- _What is expected_: Search the lines of the records for the word "cell", and copy every line that has it.

(Exercise input)

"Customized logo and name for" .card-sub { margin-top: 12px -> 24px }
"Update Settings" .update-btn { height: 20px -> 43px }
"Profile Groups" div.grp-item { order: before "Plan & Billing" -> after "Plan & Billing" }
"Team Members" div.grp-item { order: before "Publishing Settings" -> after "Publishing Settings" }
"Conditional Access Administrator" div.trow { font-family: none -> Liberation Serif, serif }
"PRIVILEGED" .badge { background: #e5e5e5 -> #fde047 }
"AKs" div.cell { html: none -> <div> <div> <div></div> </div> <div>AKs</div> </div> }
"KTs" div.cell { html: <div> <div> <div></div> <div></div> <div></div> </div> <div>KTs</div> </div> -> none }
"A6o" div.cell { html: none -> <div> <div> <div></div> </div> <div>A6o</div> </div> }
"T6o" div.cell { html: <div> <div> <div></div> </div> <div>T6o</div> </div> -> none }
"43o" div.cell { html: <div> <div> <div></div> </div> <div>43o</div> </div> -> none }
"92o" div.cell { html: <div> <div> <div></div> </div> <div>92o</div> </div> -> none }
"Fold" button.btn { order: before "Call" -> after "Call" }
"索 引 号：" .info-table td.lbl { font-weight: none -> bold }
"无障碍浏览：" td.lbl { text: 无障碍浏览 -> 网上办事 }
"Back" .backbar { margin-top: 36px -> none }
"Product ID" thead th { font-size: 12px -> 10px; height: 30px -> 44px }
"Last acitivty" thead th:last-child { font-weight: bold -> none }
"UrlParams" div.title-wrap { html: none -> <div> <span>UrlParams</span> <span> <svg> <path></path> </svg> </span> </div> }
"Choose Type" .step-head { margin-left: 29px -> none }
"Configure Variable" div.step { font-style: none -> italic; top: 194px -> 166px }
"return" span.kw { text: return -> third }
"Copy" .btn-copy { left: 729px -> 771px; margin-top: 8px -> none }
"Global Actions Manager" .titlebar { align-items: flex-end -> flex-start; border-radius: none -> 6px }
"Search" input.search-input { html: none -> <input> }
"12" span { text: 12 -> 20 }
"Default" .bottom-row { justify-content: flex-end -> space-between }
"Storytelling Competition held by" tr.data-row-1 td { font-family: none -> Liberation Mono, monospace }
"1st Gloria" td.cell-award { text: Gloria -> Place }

(End Exercise input)

- _Solution to the problem_:
"AKs" div.cell { html: none -> <div> <div> <div></div> </div> <div>AKs</div> </div> }
"KTs" div.cell { html: <div> <div> <div></div> <div></div> <div></div> </div> <div>KTs</div> </div> -> none }
"A6o" div.cell { html: none -> <div> <div> <div></div> </div> <div>A6o</div> </div> }
"T6o" div.cell { html: <div> <div> <div></div> </div> <div>T6o</div> </div> -> none }
"43o" div.cell { html: <div> <div> <div></div> </div> <div>43o</div> </div> -> none }
"92o" div.cell { html: <div> <div> <div></div> </div> <div>92o</div> </div> -> none }
"1st Gloria" td.cell-award { text: Gloria -> Place }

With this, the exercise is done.